▶ [Task requirements]: Give the records again in full, exactly as they appear, but without the pictures.

▶ [Data for analysis]:
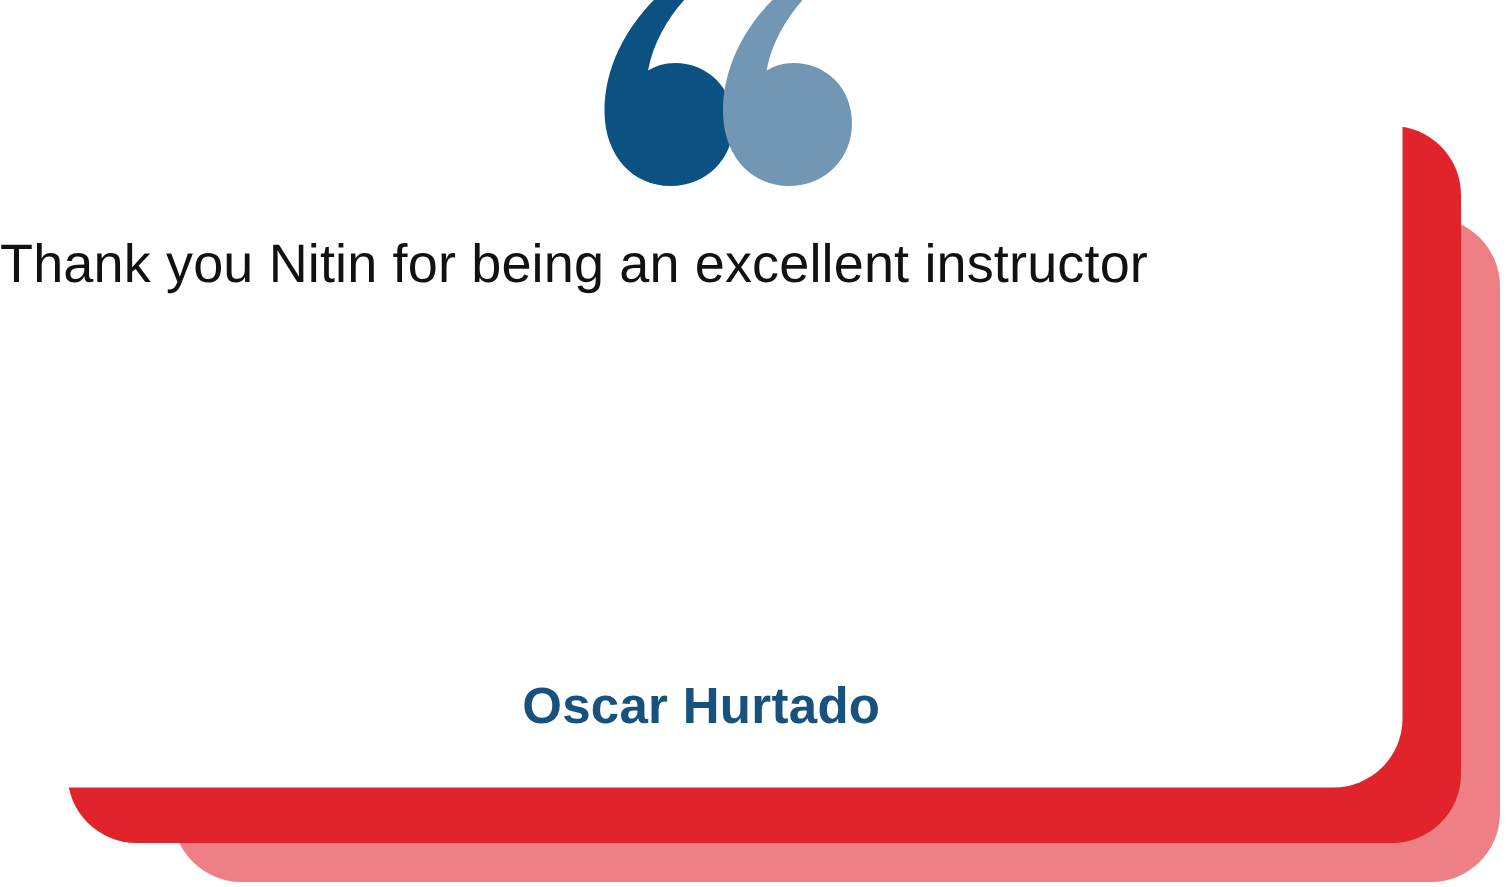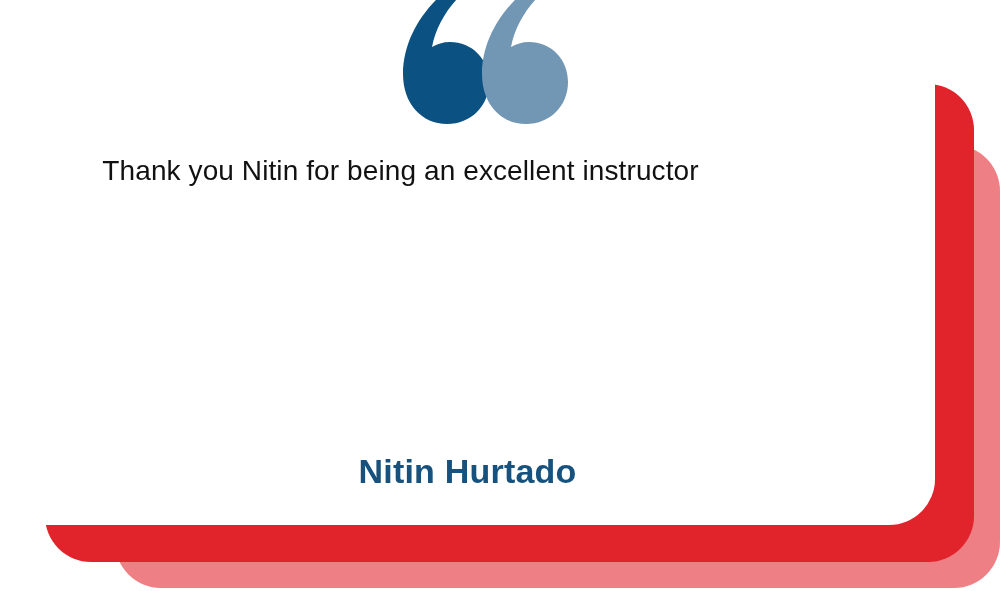--- a/index.html
+++ b/index.html
@@ -71,22 +71,22 @@
     height: 150px;
     overflow: visible;
   }
 
   
   .quote-text {
     position: absolute;
     left: 60px;
     top: 212px;
     width: 801px;
-    text-align: center;
-    font-size: 28px;
+    text-align: left;
+    font-size: 36px;
     line-height: 1.35;
     font-weight: 400;
     color: #111111;
     letter-spacing: 0.1px;
   }
 
   .author-name {
     position: absolute;
     left: 60px;
     top: 512px;
@@ -113,17 +113,17 @@
       <svg viewBox="0 0 170 150" xmlns="http://www.w3.org/2000/svg" aria-hidden="true">
 
         <path d="M57 -2 C30 18 8 50 8 86 C8 116 27 136 52 136 C76 136 94 118 94 94 C94 71 77 54 55 54 C48 54 42 56 37 59 C41 38 53 19 68 5 Z" fill="#0b5282"></path>
 
         <path d="M136 -2 C109 18 87 50 87 86 C87 116 106 136 131 136 C155 136 173 118 173 94 C173 71 156 54 134 54 C127 54 121 56 116 59 C120 38 132 19 147 5 Z" fill="#7297b4"></path>
       </svg>
     </div>
 
     <div class="quote-text">Thank you Nitin for being an excellent instructor</div>
 
-    <div class="author-name">Nitin Hurtado</div>
+    <div class="author-name">Oscar Hurtado</div>
 
   </div>
 
 </div>
 
 </body></html>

▶ [Answer to the problem]:
--- a/index.html
+++ b/index.html
@@ -71,22 +71,22 @@
     height: 150px;
     overflow: visible;
   }
 
   
   .quote-text {
     position: absolute;
     left: 60px;
     top: 212px;
     width: 801px;
-    text-align: center;
-    font-size: 28px;
+    text-align: left;
+    font-size: 36px;
     line-height: 1.35;
     font-weight: 400;
     color: #111111;
     letter-spacing: 0.1px;
   }
 
   .author-name {
     position: absolute;
     left: 60px;
     top: 512px;
@@ -113,17 +113,17 @@
       <svg viewBox="0 0 170 150" xmlns="http://www.w3.org/2000/svg" aria-hidden="true">
 
         <path d="M57 -2 C30 18 8 50 8 86 C8 116 27 136 52 136 C76 136 94 118 94 94 C94 71 77 54 55 54 C48 54 42 56 37 59 C41 38 53 19 68 5 Z" fill="#0b5282"></path>
 
         <path d="M136 -2 C109 18 87 50 87 86 C87 116 106 136 131 136 C155 136 173 118 173 94 C173 71 156 54 134 54 C127 54 121 56 116 59 C120 38 132 19 147 5 Z" fill="#7297b4"></path>
       </svg>
     </div>
 
     <div class="quote-text">Thank you Nitin for being an excellent instructor</div>
 
-    <div class="author-name">Nitin Hurtado</div>
+    <div class="author-name">Oscar Hurtado</div>
 
   </div>
 
 </div>
 
 </body></html>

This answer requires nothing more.